Like the control programs put in place by the international community on important issues such as nuclear energy, which affect world peace, the UN should convince its members to move towards more justice and equity. entrusting UNESCO, for example, with a mission to identify cultural goods illegally exported from Africa.

As for the French leaders who argue such arguments, Africans are not able to keep such important works (while there are more than 500 museums on the continent) that this debate on works of art is exceeded and that there are other priorities or that it is necessary to internationalize the problem by convening a summit gathering all the former colonizing powers, they must surely be condescending, disrespectful and in flight forward. The fate of a stolen property is to simply be restored. It is also necessary to think of an international law on renditions and African jurists should immediately take up this question and organize themselves to better reinforce the international debate on restitution.
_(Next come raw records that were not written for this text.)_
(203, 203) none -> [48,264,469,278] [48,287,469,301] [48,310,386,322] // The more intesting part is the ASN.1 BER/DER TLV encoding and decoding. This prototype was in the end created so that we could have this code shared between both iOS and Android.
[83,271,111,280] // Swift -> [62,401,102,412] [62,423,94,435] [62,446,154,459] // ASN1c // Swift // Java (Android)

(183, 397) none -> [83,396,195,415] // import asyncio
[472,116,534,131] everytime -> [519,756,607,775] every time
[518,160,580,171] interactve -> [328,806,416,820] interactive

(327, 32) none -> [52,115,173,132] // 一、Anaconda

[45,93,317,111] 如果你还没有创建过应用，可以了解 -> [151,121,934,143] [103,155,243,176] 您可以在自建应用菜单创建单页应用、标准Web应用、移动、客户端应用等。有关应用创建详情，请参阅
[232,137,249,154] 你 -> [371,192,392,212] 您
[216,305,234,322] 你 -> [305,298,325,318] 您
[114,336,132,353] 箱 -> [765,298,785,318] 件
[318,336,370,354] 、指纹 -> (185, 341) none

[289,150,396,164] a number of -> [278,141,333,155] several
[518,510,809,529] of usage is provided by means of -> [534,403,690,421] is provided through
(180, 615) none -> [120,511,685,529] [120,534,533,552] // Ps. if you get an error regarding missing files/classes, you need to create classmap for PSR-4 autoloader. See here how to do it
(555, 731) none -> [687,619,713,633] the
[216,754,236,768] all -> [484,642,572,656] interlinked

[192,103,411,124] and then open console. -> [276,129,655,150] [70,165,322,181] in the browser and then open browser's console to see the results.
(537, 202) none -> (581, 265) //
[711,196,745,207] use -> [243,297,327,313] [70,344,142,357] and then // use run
A complaint would benefit from being promptly lodged with the competent international courts.

New generations of countries from formerly colonizing countries should face their responsibility in full conscience and avoid perpetuating the mistakes of their predecessors. The world is watching them.

A question to the readers: what would remain Western economies today in the event of restitution of all the badly acquired land and financial cultural heritage?